▶ EXERCISE
Among the records that follow, set down only the lines from the one containing "[101,323,205,341] Independence ->" to the one containing "(208, 491) none", both included, exactly.

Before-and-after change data
+ + + + +
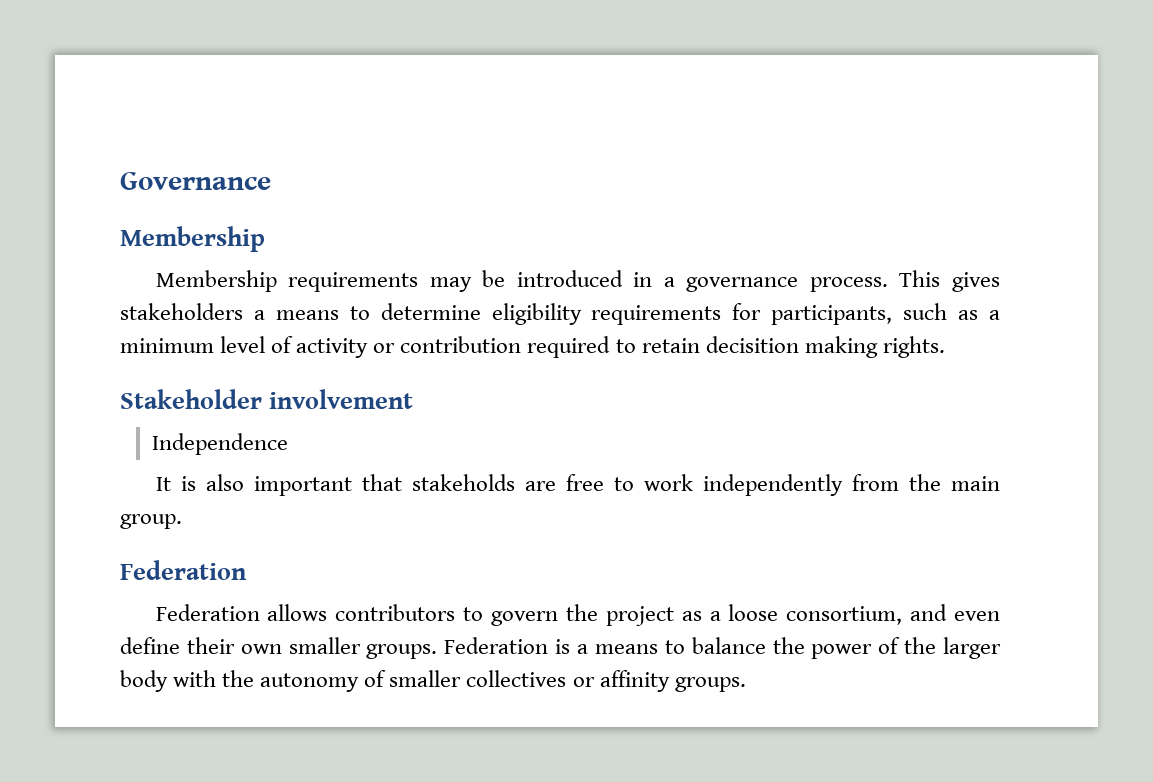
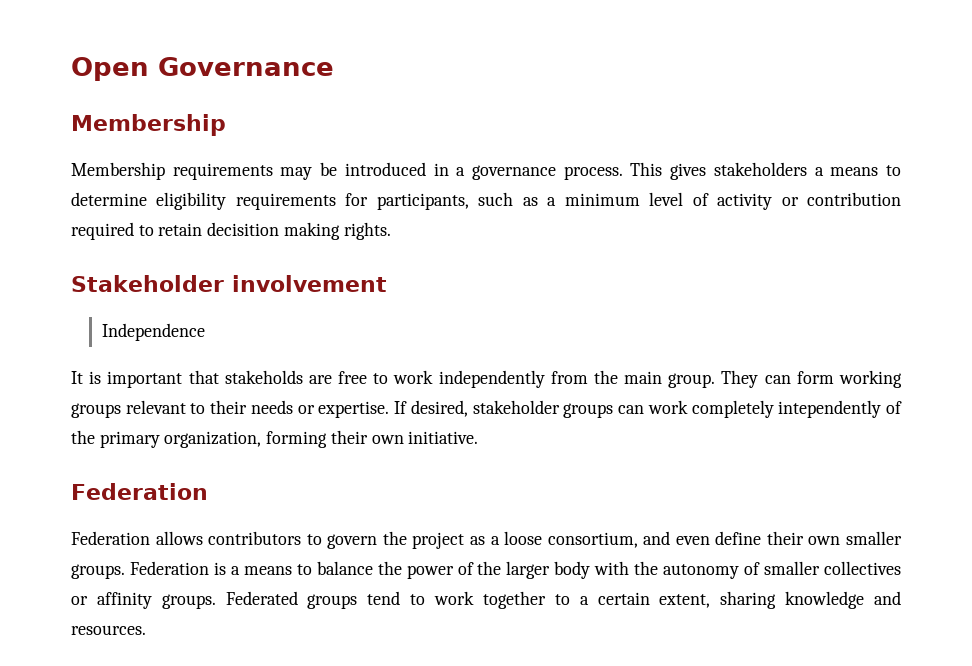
(120, 181) none -> [71,57,149,81] Open
[205,474,244,491] also -> (102, 377) none
(182, 521) none -> [721,370,902,388] [71,400,903,418] [71,430,479,448] They can form working groups relevant to their needs or expertise. If desired, stakeholder groups can work completely intependently of the primary organization, forming their own initiative.
(746, 684) none -> [225,591,902,609] [71,625,146,635] Federated groups tend to work together to a certain extent, sharing knowledge and resources.

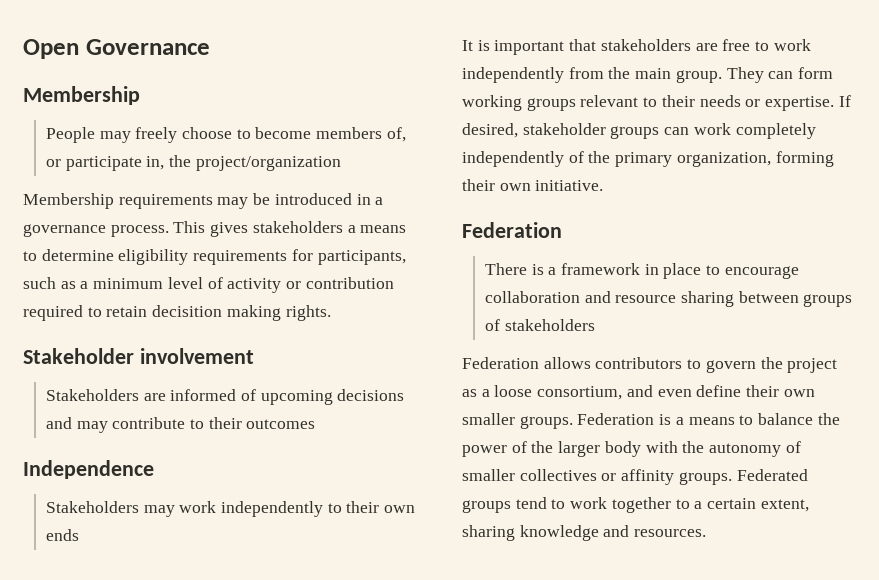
(226, 125) none -> [45,127,406,143] [45,155,341,171] // People may freely choose to become members of, or participate in, the project/organization
[101,323,205,341] Independence -> [45,389,405,405] [45,417,316,433] [23,460,154,479] [45,501,416,517] [45,529,79,541] Stakeholders are informed of upcoming decisions and may contribute to their outcomes // Independence // Stakeholders may work independently to their own ends
[224,370,303,384] stakeholds -> [600,39,691,51] stakeholders
[778,400,882,418] intependently -> [462,151,564,167] independently
(208, 491) none -> [484,263,799,279] [484,291,853,307] [484,319,595,331] // There is a framework in place to encourage collaboration and resource sharing between groups of stakeholders

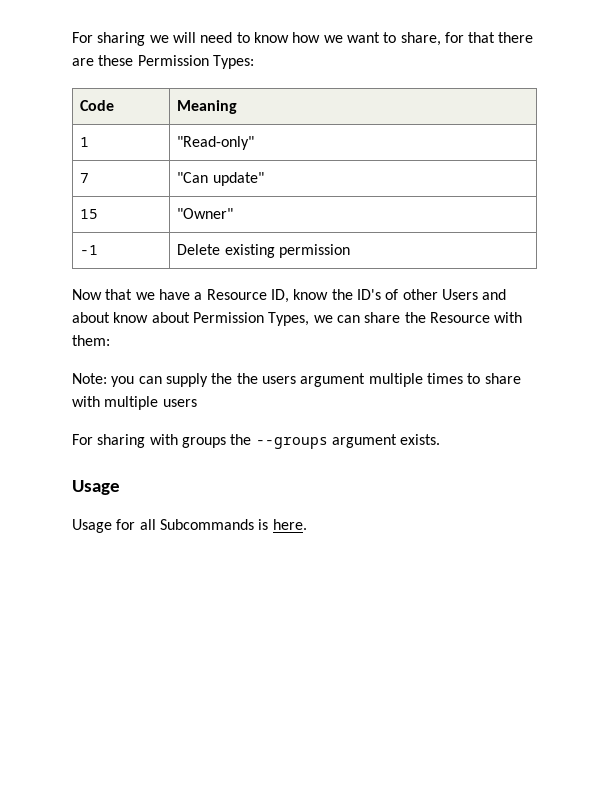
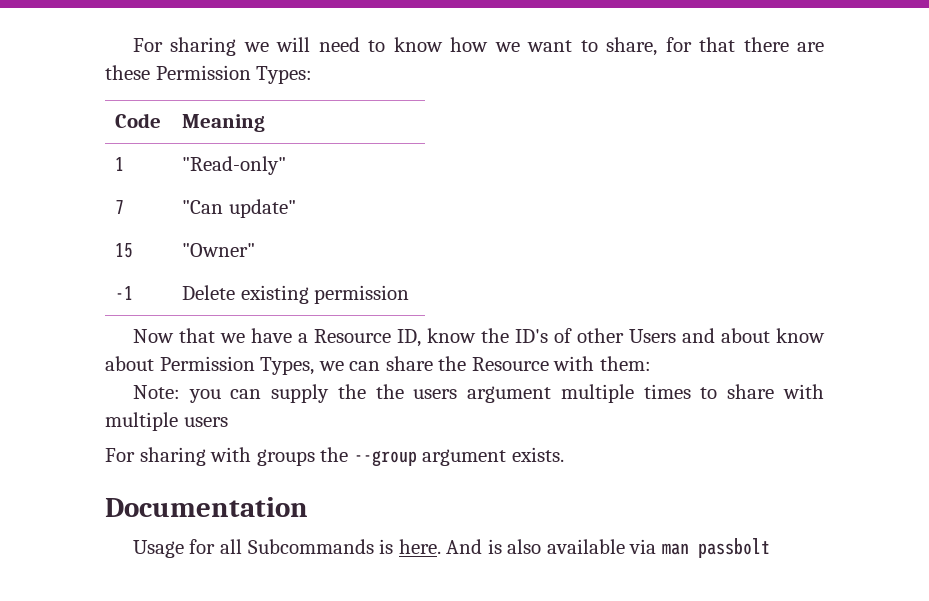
[255,437,328,449] --groups -> [353,450,417,467] --group
[72,480,120,495] Usage -> [105,497,308,517] Documentation
(307, 524) none -> [446,538,770,558] And is also available via man passbolt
+ + + + +
▶ OUTPUT OF THE EXERCISE
[101,323,205,341] Independence -> [45,389,405,405] [45,417,316,433] [23,460,154,479] [45,501,416,517] [45,529,79,541] Stakeholders are informed of upcoming decisions and may contribute to their outcomes // Independence // Stakeholders may work independently to their own ends
[224,370,303,384] stakeholds -> [600,39,691,51] stakeholders
[778,400,882,418] intependently -> [462,151,564,167] independently
(208, 491) none -> [484,263,799,279] [484,291,853,307] [484,319,595,331] // There is a framework in place to encourage collaboration and resource sharing between groups of stakeholders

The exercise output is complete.